#### Data for this task
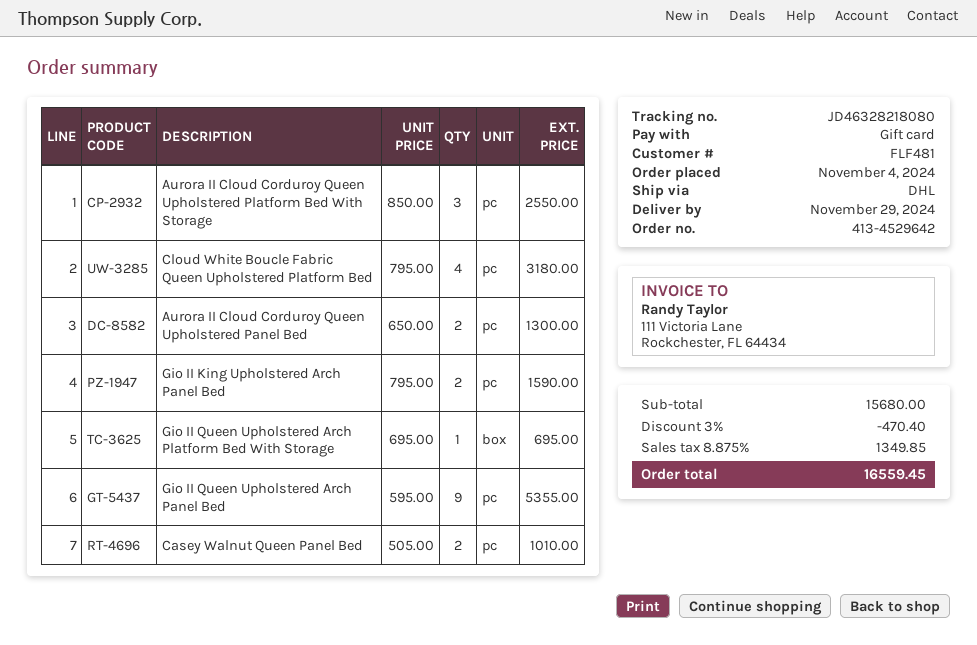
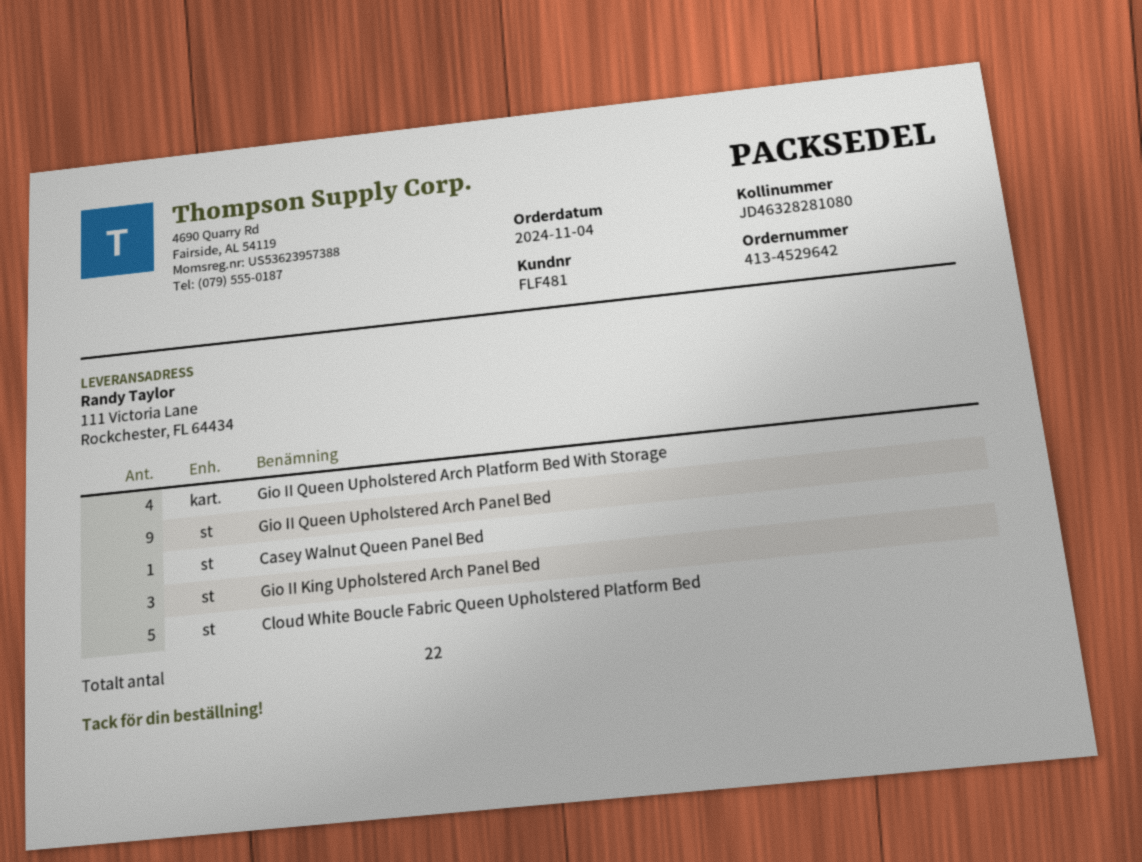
tracking number: JD46328218080 -> JD46328281080
Aurora II Cloud Corduroy Queen Upholstered Platform Bed With Storage: 3 -> none
Cloud White Boucle Fabric Queen Upholstered Platform Bed: 4 -> 5
Aurora II Cloud Corduroy Queen Upholstered Panel Bed: 2 -> none
Gio II King Upholstered Arch Panel Bed: 2 -> 3
Gio II Queen Upholstered Arch Platform Bed With Storage: 1 -> 4
Casey Walnut Queen Panel Bed: 2 -> 1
########
Problem requirements
Among the entries, count how many lines hold the string "Storage", then state only that number.

Exercise solution
2